Man's love is of man's life a thing apart
, Jessica thought dizzily.
'Tis woman's whole existence
.

She told Gerald she wanted to go home. When he protested, declaring her a bore, she pleaded a migraine headache and said that she would be quite all right if only he could see her into a taxi cab. She was glad when he did not insist on taking her home. The thought of him pawing at her made her feel sick.

She let herself into the flat. Dawn was breaking and, to the east, the paling sky burned pink and gold. The pink was the colour of Guy Cockayne's tongue. She could not stop the pictures from flickering in her head, fragments of film run too fast. She had always laughed at the men in their lipstick at Dixie's. They seemed so absurd, like pitiful versions of the boys dressed up as girls in Theo's school plays. She had not thought of what they did together, the disgusting things they did together. The thought of Guy and the weasel man, writhing together in a car under the plane trees—

Suddenly Nanny's bedroom door opened and Nanny was standing there. She wore a plaid dressing gown that Jessica recognised from her childhood and an elasticated net over her hair. Her face was crumpled with sleep. She crossed her arms. ‘Exactly what time do you call this, young lady?'

Jessica took one look at Nanny's grim expression and burst into tears.

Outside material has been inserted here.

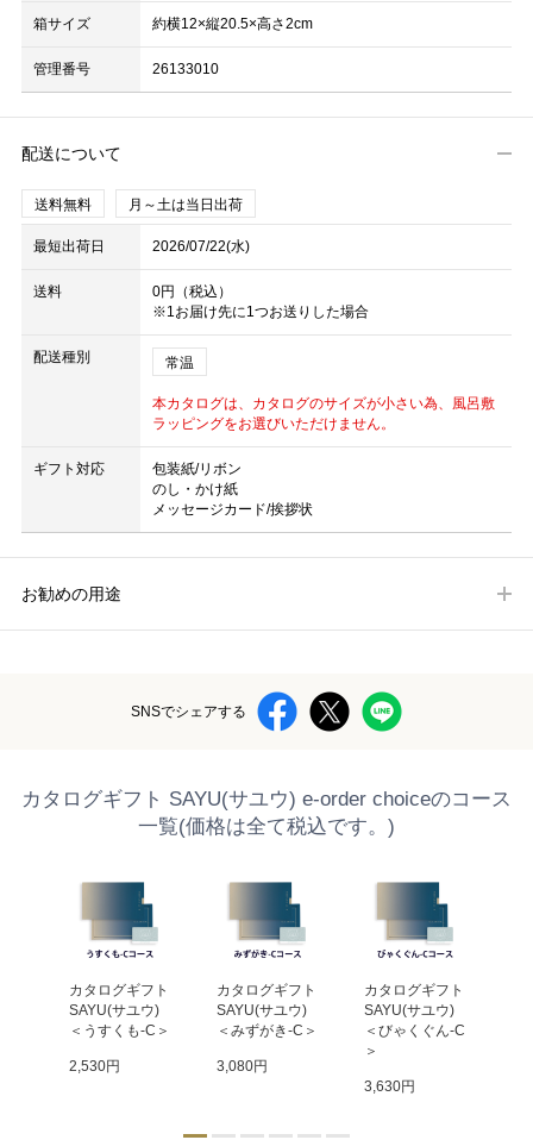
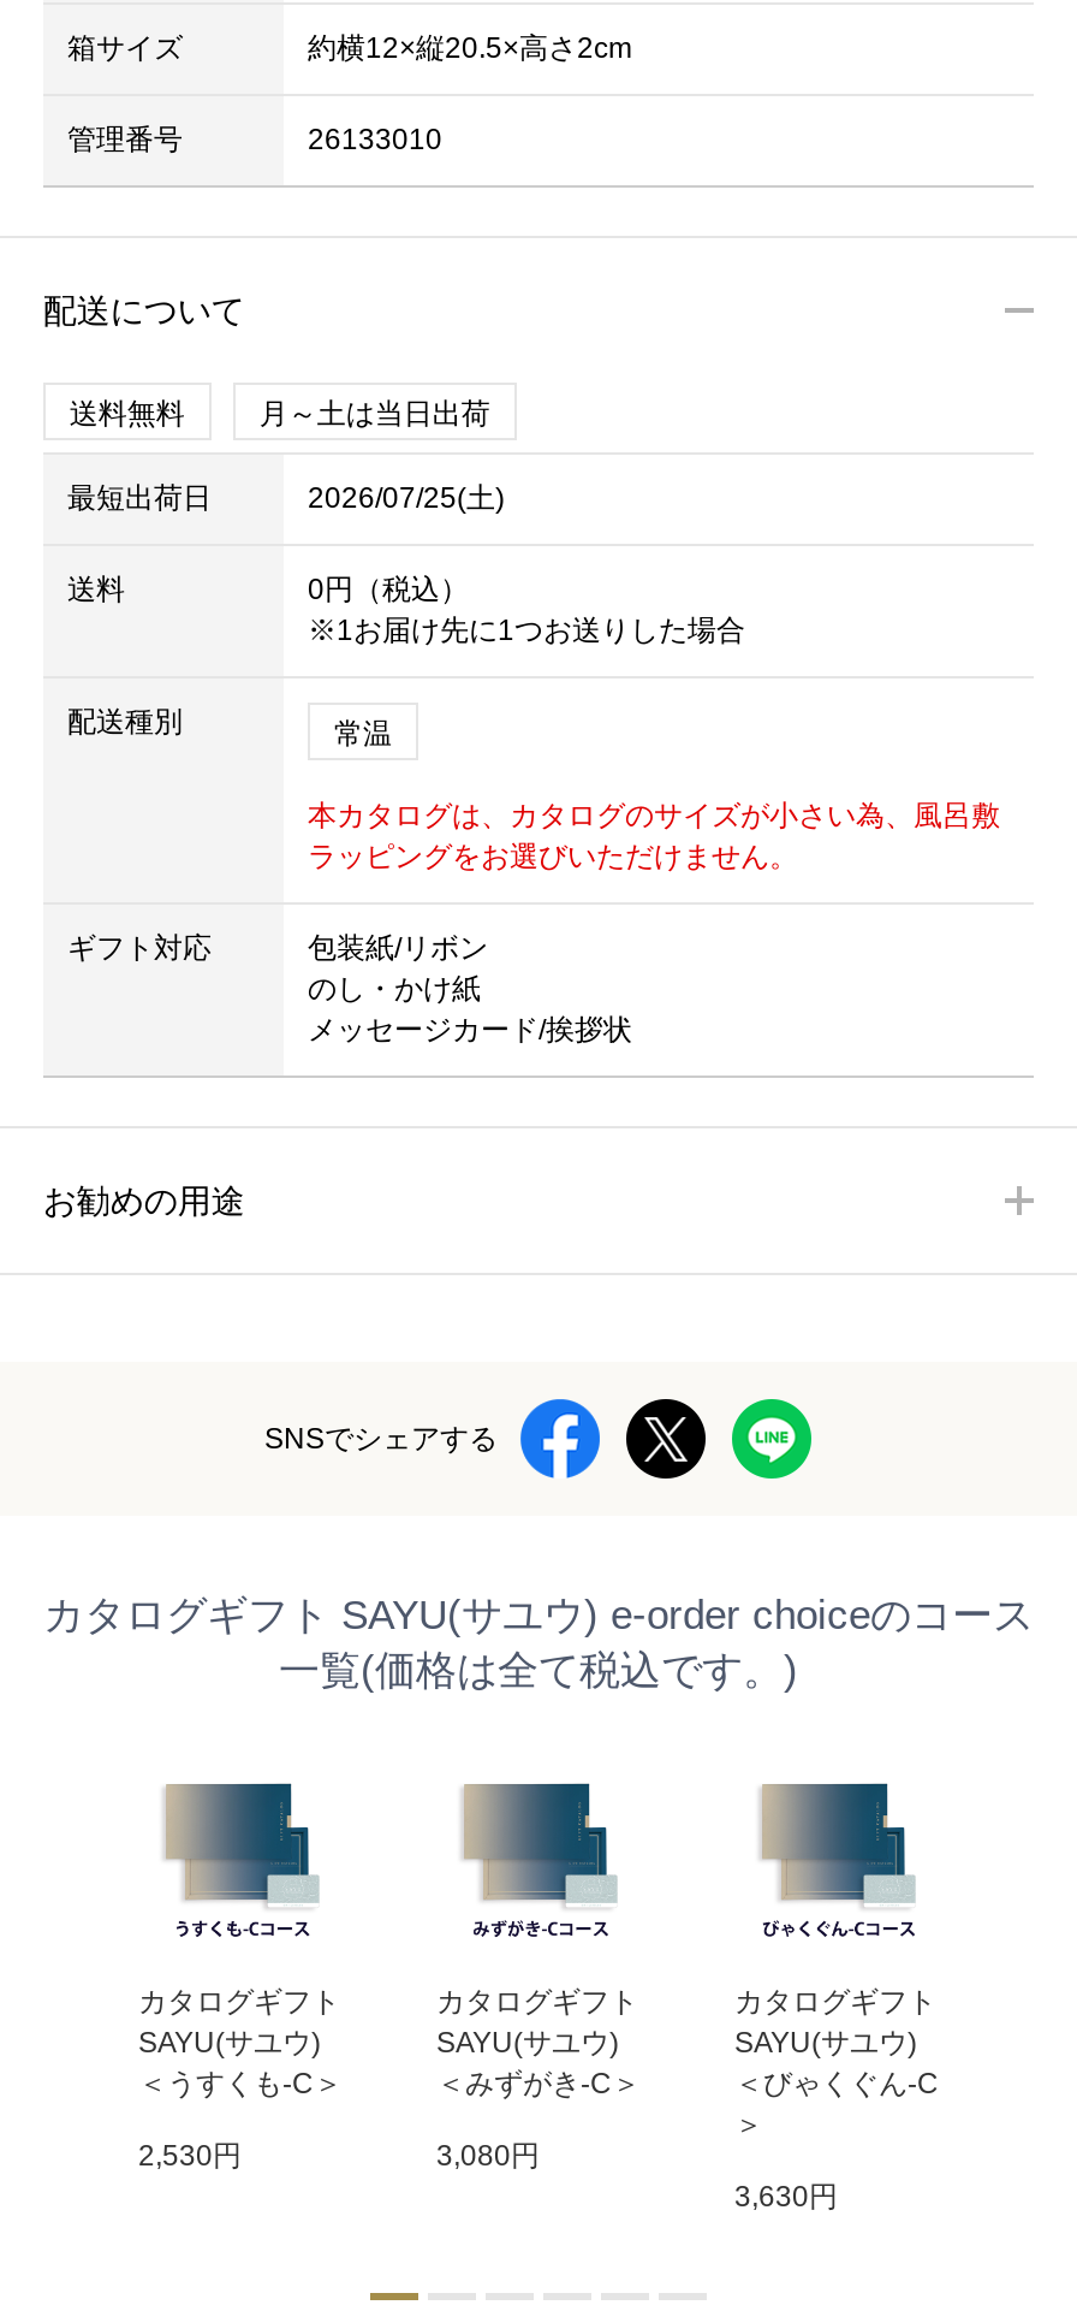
[152,238,250,255] 2026/07/22(水) -> [308,482,505,516] 2026/07/25(土)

‘Why do men have to be so . . . beastly?' she sobbed and she let Nanny take her into her arms and rock her, just as she had when Jessica was a little girl.

 

A week later, on a damp grey Saturday, she went with the other girls from the office to the Peace Parade. Somewhere in the crowd were Nanny and her niece, up from Essex for the day. Nanny had looked forward to it for weeks. There would be bands and merry-go-rounds and folk dancing in the Park and, in the evening, a huge firework display. It made Jessica uneasy. She was not sure Theo would have wanted to be remembered that way. She went all the same. She was glad that the girls had asked her. She was glad too that she did not have to go home.

She had always loved Ellinghurst in July, the trees in full leaf, the borders riotous with stocks and lupins and delphiniums and shock-haired dahlias, the grey walls of the battlements billowy with blue campanula. The bees humming in the dropping roses and the sun-warmed flags of the terrace under bare feet and the mossy cool of the woods and the dappled green lake with its darting dragonflies, the bow of the old rowing boat nudging drifts of yellow irises and bulrushes like fat cigars. In July the schoolroom was locked and inside the magic circle of the castle walls time drowsed like a sun-drugged cat.

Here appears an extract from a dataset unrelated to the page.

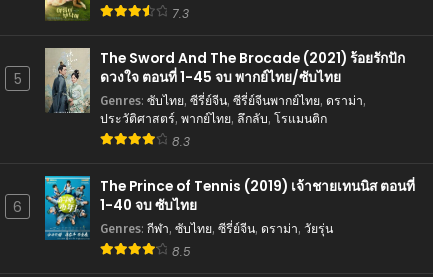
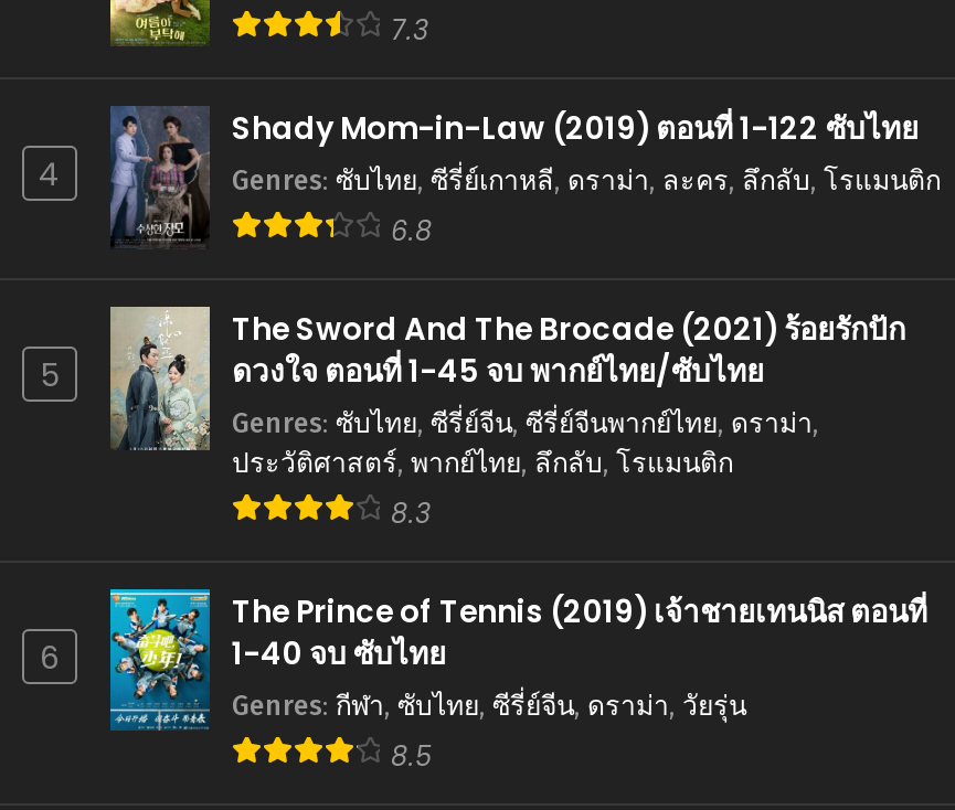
none -> [39,153,61,197] 4
none -> [110,106,941,250] [image] | Shady Mom-in-Law (2019) ตอนที่ 1-122 ซับไทย | Genres:ซับไทย,ซีรี่ย์เกาหลี,ดราม่า,ละคร,ลึกลับ,โรแมนติก | 6.8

She longed for it, staring out of her slice of window at the padded white sky, but she did not go home. Instead, she walked beneath the dusty plane trees along the Grand Union Canal. Beneath the iron railings the pavement was green with goose droppings. The last time she had been to Ellinghurst was the weekend after Marjorie's ball. The garden was extravagantly abundant, almost wild, the hedges choked with honeysuckle, the path through the woods knee-high with feathery grass. Her father said it was impossible to find men who wanted the work, that the War had made them greedy He was in a fractious mood, his voice querulous. His hands shook as he spread his toast. For the first time Jessica saw that he was an old man.

She told him she would ride while he worked but he said that there were things to discuss. He demanded to know what she had done about arrangements since they had last met. What about Marjorie Maxwell Brooke's dance? Who had she met and what were their prospects and how soon before things were more settled? She realised, did she not, that there was not a great deal of time?

He gave up eventually and went to the library but, when she walked through the garden less than an hour later, she saw him signalling to her from the window. She pretended not to see. It was only a few minutes before he appeared on the terrace. He said he wanted to ask her opinion about a point in his book,
something about the dance floor Grandfather Melville had invented for the Great Hall that was sprung and mounted on wheels to permit it to be easily moved, but when she asked why he was asking her he did not go back to the house. Instead, he sat next to her, gazing out over the sloping garden.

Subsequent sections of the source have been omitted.